4 evidence-based ways to lose belly fat

November 2, 2017

 

 

How is everyone enjoying their week so far? Are you guys eating well & staying on track?

You’re all doing so well with your healthy eating plans. Getting a balance is key – even when I’m away and not able to keep a keen eye on you.

So many of us fear the body fat that likes to hang around our middles or abdominal area...the dreaded belly fat!

 

Belly fat is usually estimated by measuring the circumference around your waist. This can easily be done at home with a simple tape measure.

 

Anything above 40 inches (102 cm) in men and 35 inches (88 cm) in women, is known as abdominal obesity.  There are actually a few proven strategies that have been shown to target the fat in the belly area more than other areas of the body.

 

Here are 4 evidence-based ways to lose belly fat.

  1.    Don’t eat sugar and avoid sugar-sweetened drinks

Added sugar is very unhealthy. Studies show that it has uniquely harmful effects on metabolic health.

 

When you eat a lot of refined sugar, the liver gets overloaded with fructose, and is forced to turn it all into fat. It increases belly fat and liver fat, which leads to insulin resistance and a host of metabolic problems. Make a decision to minimize the amount of sugar in your diet, and consider completely eliminating sugary drinks.

 

If you want to cut back on refined sugar, then you must start reading labels. Even foods marketed as “health foods”  can contain huge amounts of sugar.

  1.    Eating more protein

Protein is the most important macronutrient when it comes to losing weight. It can reduce cravings, boost metabolism by 80-100 calories per day and help you eat up to 441 fewer calories per day.

 

So make an effort to increase your intake of whole eggs, fish, seafood, legumes, nuts, meat, dairy products and some whole grains. These are the best protein sources in the diet.

 

3)   Cut carbs from your diet

When people cut carbs, their appetite goes down and they lose weight Low-carb diets lead to 2-3 times more weight loss than low-fat diets. Low-carb diets also lead to quick reductions in water weight, which gives people near instant results.

 

A major difference on the scale is often seen within a few days. Low-carb diets specifically target the fat in the belly, and around the organs and liver (the dangerous and disease promoting abdominal fat).

 

Just avoiding the refined carbs (white breads, pastas, etc) should be sufficient, especially if you keep your protein high.

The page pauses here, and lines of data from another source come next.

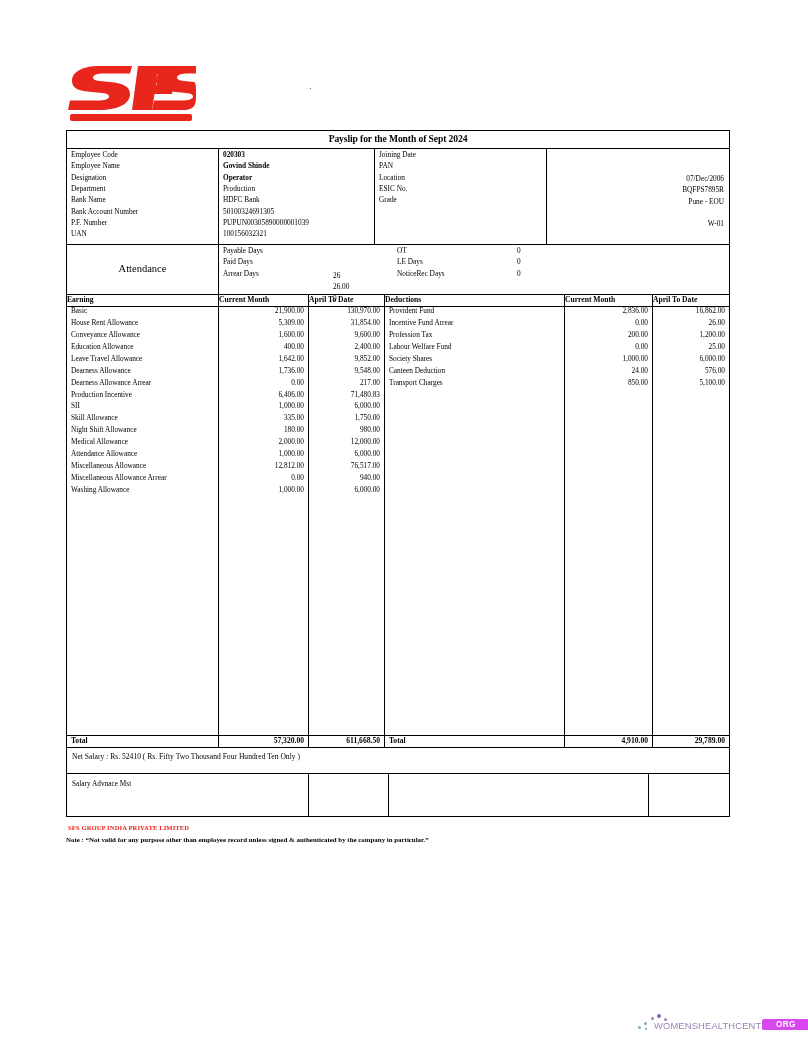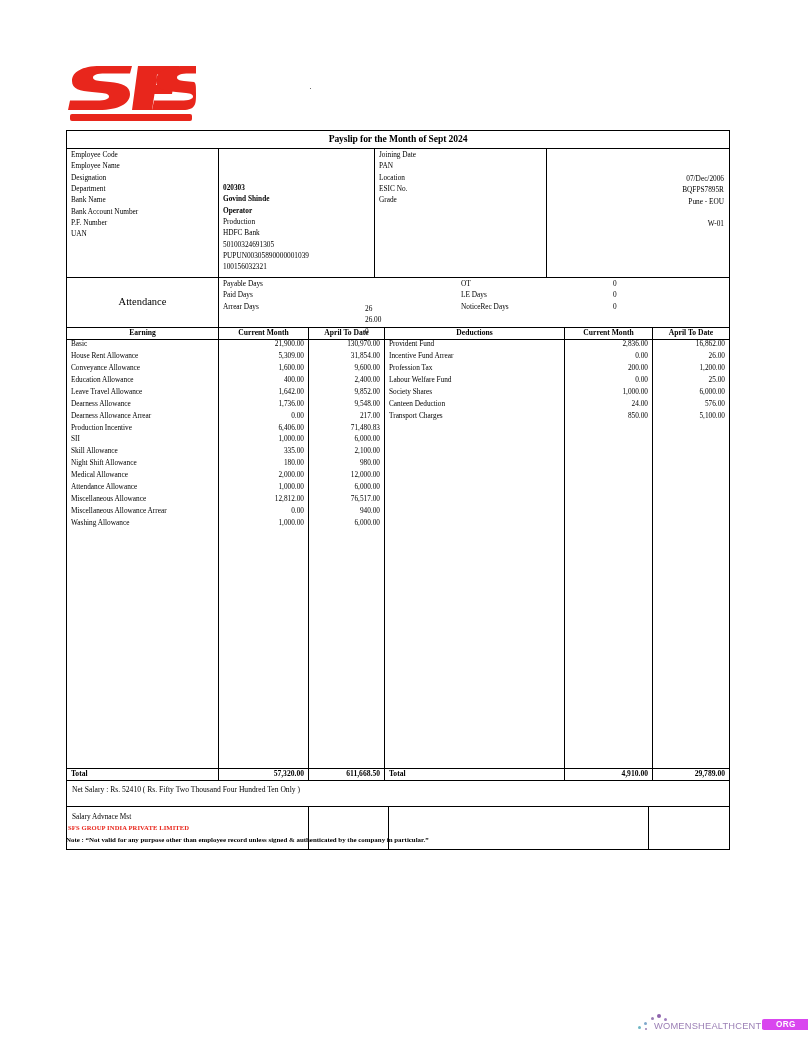--- a/index.html
+++ b/index.html
@@ -72,21 +72,20 @@
   }
   .emp-left .labels {
     width: 152px;
     box-sizing: border-box;
     border-right: 1.2px solid #000;
     padding: 2px 0 2px 4px;
   }
   .emp-left .values {
     flex: 1;
     padding: 2px 0 2px 4px;
-    margin-top: 33px;
   }
   .emp-right {
     flex: 1;
     display: flex;
   }
   .emp-right .labels {
     width: 172px;
     box-sizing: border-box;
     border-right: 1.2px solid #000;
     padding: 2px 0 2px 4px;
@@ -112,36 +111,34 @@
     border-right: 1.2px solid #000;
     display: flex;
     align-items: center;
     justify-content: center;
     font-size: 10.5px;
   }
   .att-grid {
     flex: 1;
     padding: 2px 0 0 4px;
     display: flex;
-    gap: 32px;
   }
   .att-col-a { width: 110px; }
   .att-col-b { width: 64px; margin-top: 25px; }
   .att-col-c { width: 120px; }
   .att-col-d { width: 60px; }
 
   
   .hdr-row {
     display: flex;
     border-bottom: 1.2px solid #000;
     font-weight: bold;
     font-size: 7.6px;
   }
   .hdr-row > div {
-    text-align: center;
     padding: 1.5px 0;
     box-sizing: border-box;
   }
   .c-earn  { width: 152px; border-right: 1.2px solid #000; }
   .c-cm    { width: 90px;  border-right: 1.2px solid #000; }
   .c-atd   { width: 76px;  border-right: 1.2px solid #000; }
   .c-ded   { width: 180px; border-right: 1.2px solid #000; }
   .c-dcm   { width: 88px;  border-right: 1.2px solid #000; }
   .c-datd  { width: 76px; }
 
@@ -387,21 +384,21 @@
     <div class="col-frame c-atd" id="col-earn-atd">
         <div class="cell cell-r">130,970.00</div>
         <div class="cell cell-r">31,854.00</div>
         <div class="cell cell-r">9,600.00</div>
         <div class="cell cell-r">2,400.00</div>
         <div class="cell cell-r">9,852.00</div>
         <div class="cell cell-r">9,548.00</div>
         <div class="cell cell-r">217.00</div>
         <div class="cell cell-r">71,480.83</div>
         <div class="cell cell-r">6,000.00</div>
-        <div class="cell cell-r">2,100.00</div>
+        <div class="cell cell-r">1,750.00</div>
         <div class="cell cell-r">980.00</div>
         <div class="cell cell-r">12,000.00</div>
         <div class="cell cell-r">6,000.00</div>
         <div class="cell cell-r">76,517.00</div>
         <div class="cell cell-r">940.00</div>
         <div class="cell cell-r">6,000.00</div>
       </div>
     <div class="col-frame c-ded" id="col-ded-label">
         <div class="cell cell-l">Provident Fund</div>
         <div class="cell cell-l">Incentive Fund Arrear</div>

  1.    Exercise is very effective at reducing belly fat

Exercise does appears to be effective at reducing belly fat. However, keep in mind that I’m not talking about abdominal exercises here. Spot reduction (losing fat in one spot) is not possible, and doing endless amounts of crunches will not make you lose fat from the belly.

 

Aerobic exercise (like walking, running, swimming, etc) has been shown to cause major reductions in belly fat. Another study found that exercise completely prevented people from re-gaining abdominal fat after weight loss. Exercise also leads to reduced inflammation, blood sugar levels and all the other metabolic abnormalities that are associated with central obesity.

 

So guys if you’re feeling a tad wobbly after a particular break from healthier eating or exercise then think about getting motivated and ready to get focused again. It’s never too late to start but it’s always a bit easier if you keep on track as much as you can.

 

Fitness Fact of the week

 

When following a very low calorie diet, weight loss in the first few days will be mainly from water, glycogen depletion & lean muscle tissue.

 

Quote of the week

 

“There’s no diet that will do what healthy eating does. Skip the diet and just eat healthy.”